Citations & extraits

Je veux partir avec vous, je veux partir avec vous, En même temps avec vous tous, Partout où vous êtes allés ! Je veux affronter de front vos périls, Sentir sur mon visage les vents qui ont ridé les vôtres, Recracher de mes lèvres le sel des mers qui ont embrassé les vôtres, Prêter mon bras à vos manoeuvres, partager vos tempêtes, Comme vous arriver, enfin, en des ports extraordinaires ! Fuir avec vous la civilisation ! Perdre avec vous la notion de morale ! Sentir se transformer au large mon humanité ! Boire avec vous dans des mers du sud. De nouvelles sauvageries, de nouvelles révoltes de l’âme, De nouveaux feux centraux dans mon esprit volcanique ! Partir avec vous, me défaire de moi – ah, fous le camp, fous le camp d’ici ! – De mon habit de civilisé, de mes façons doucereuses, De ma peur innée des prisons, De ma vie pacifique, De ma vie assise, statique, réglée et corrigée !

Ode maritime, Pessoa

La terre est muette, et l’Océan parle. L’Océan est une voix. Il parle aux astres lointains. Il parle à la terre, au rivage, dialogue avec leurs échos ; plaintif, menaçant tour à tour, il gronde ou soupire. Il s’adresse à l’homme surtout. Que dit-il ? Il dit la vie, la métamorphose éternelle. Il dit l’existence fluide. Il fait honte aux ambitions pétrifiées de la vie terrestre.

La mer, Jules Michelet

Homme libre, toujours tu chériras la mer !
La mer est ton miroir ; tu contemples ton âme
Dans le déroulement infini de sa lame,
Et ton esprit n’est pas un gouffre moins amer

L’homme et la mer, Charles Baudelaire

Le vent maltraite la mer. La voie de fait va jusqu’à troubler ce vaste rythme qu’on appelle la marée. Les flots bourrelés s’insurgent. De longs nuages, vessies électriques, se gonflent, et, à un renflement difforme, on devine dans leur flanc la foudre prisonnière comme la bête morte dans le ventre du boa. L’écume ruisselle à mille plis sur les reins de l’écueil comme la robe de lin sur les hanches de Vénus Anadyomène. Le baromètre baisse, puis monte ; même jeu sombre dans l’orage. On entend le sanglot de la création. La mer est la grande pleureuse. Elle est chargée de la plainte ; l’océan se lamente pour tout ce qui souffre. Sous l’eau les effluves vont et viennent, avec une vitesse de soixante dix mille lieues par seconde, du pôle boréal qui a un volcan, l’Hékla, au pôle austral qui en a deux, Erebus et Terror.
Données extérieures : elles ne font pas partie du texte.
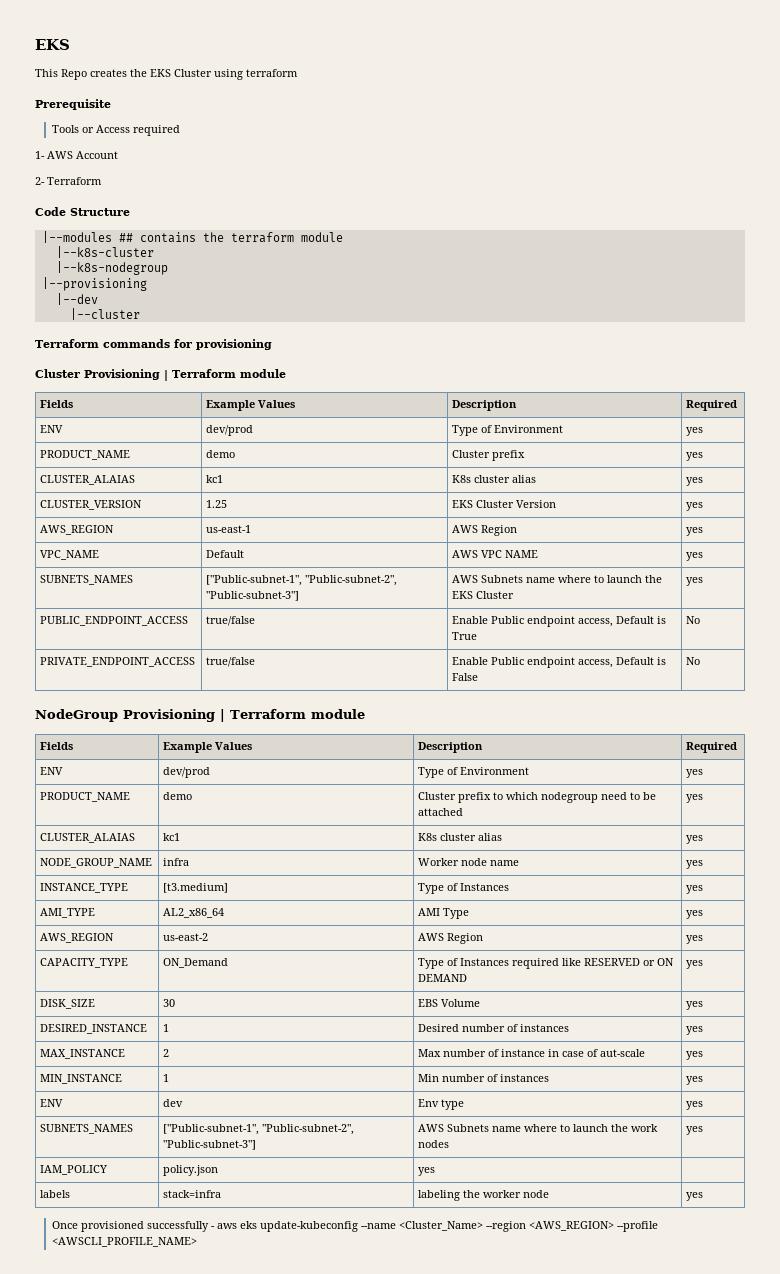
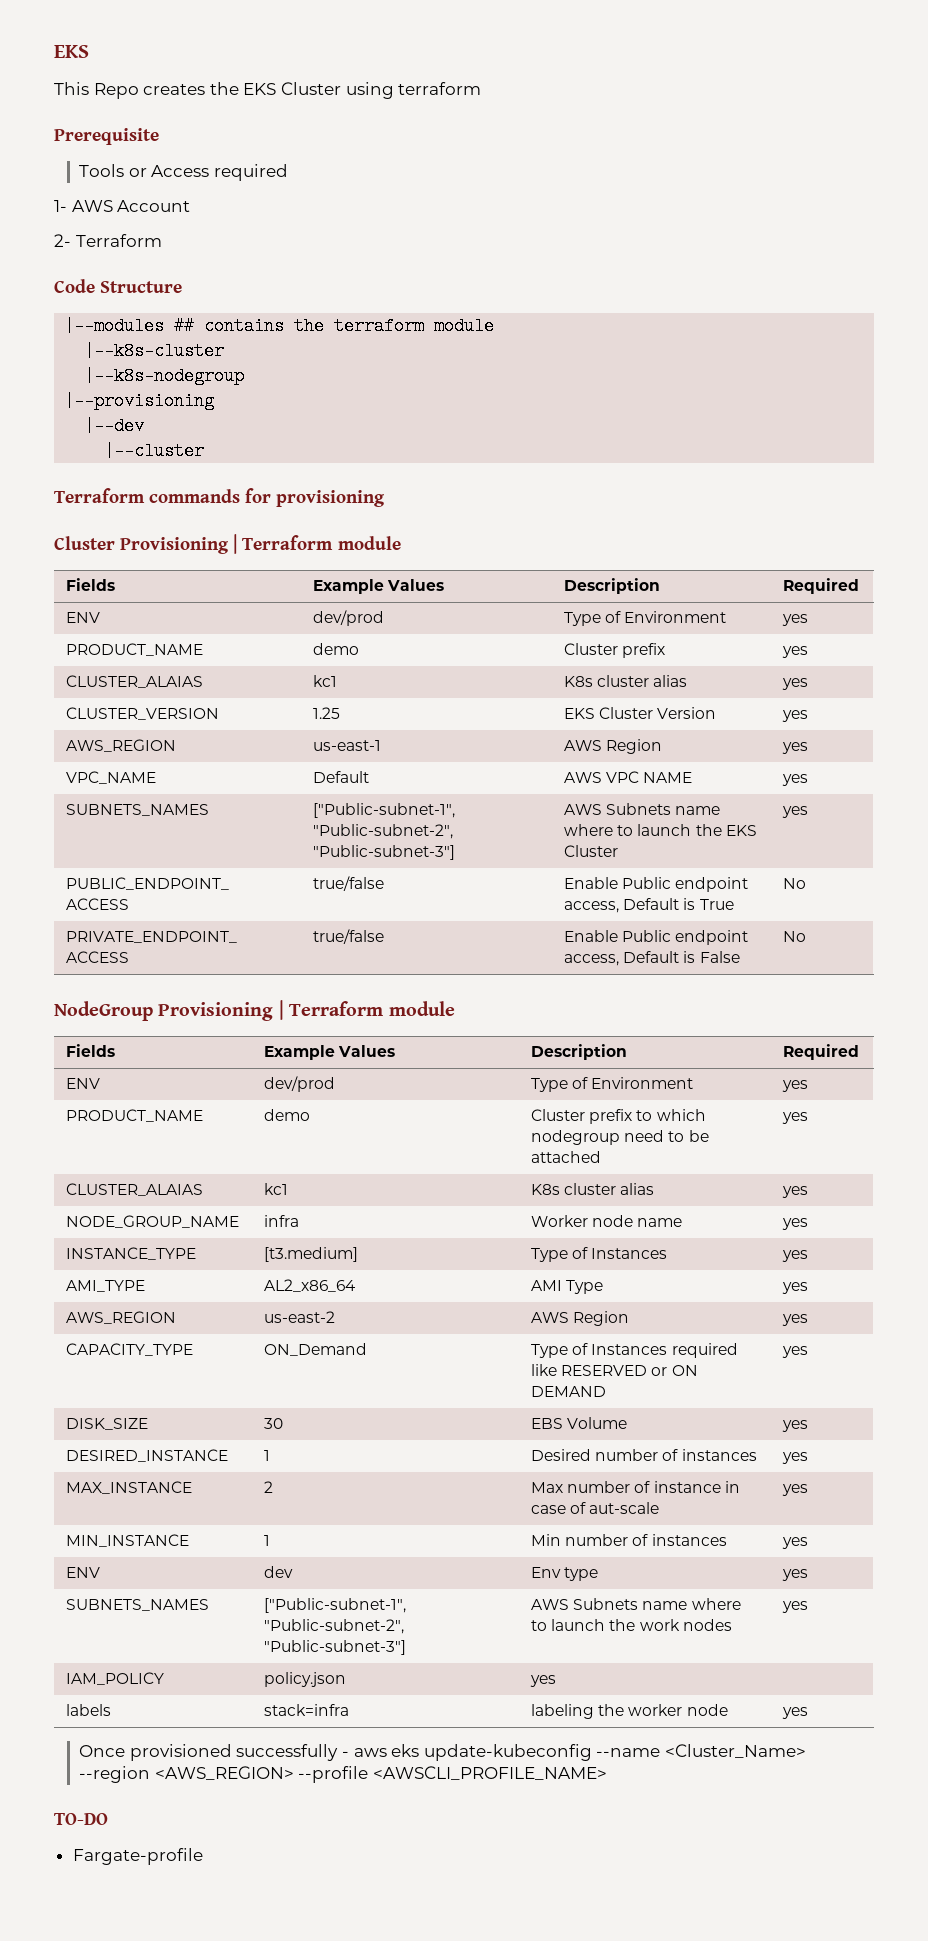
+ TO-DO
+ Fargate-profile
Le liquide et le fluide combattent. Les solitudes sans défense subissent les chocs de ce tournoi sauvage. S’il n’y a personne, déluges ; si l’homme est là, naufrages. Telle est l’immense aventure de l’ombre.

Proses Philosophique, Victor Hugo

Je m’appelle Ismaël. Il y a quelques années, sans préciser davantage, n’ayant plus d’argent ou presque et rien de particulier à faire à terre, l’envie me prit de naviguer encore un peu et de revoir le monde de l’eau. C’est ma façon à moi de chasser le cafard et de me purger le sang. Quand je me sens des plis amers autour de la bouche, quand mon âme est un bruineux et dégoulinant novembre, quand je me surprends arrêté devant une boutique de pompes funèbres ou suivant chaque enterrement que je rencontre, et surtout lorsque mon cafard prend tellement le dessus que je dois me tenir à quatre pour ne pas, délibérément, descendre dans la rue pour y envoyer dinguer les chapeaux des gens, je comprends alors qu’il est grand temps de prendre le large. Ça remplace pour moi le suicide. Avec un grand geste, le philosophe Caton se jette sur son épée, moi, tout bonnement, je prends le bateau. Rien de surprenant à ça. Chaque homme, à quelque période de sa vie, a eu la même soif d’Océan que moi.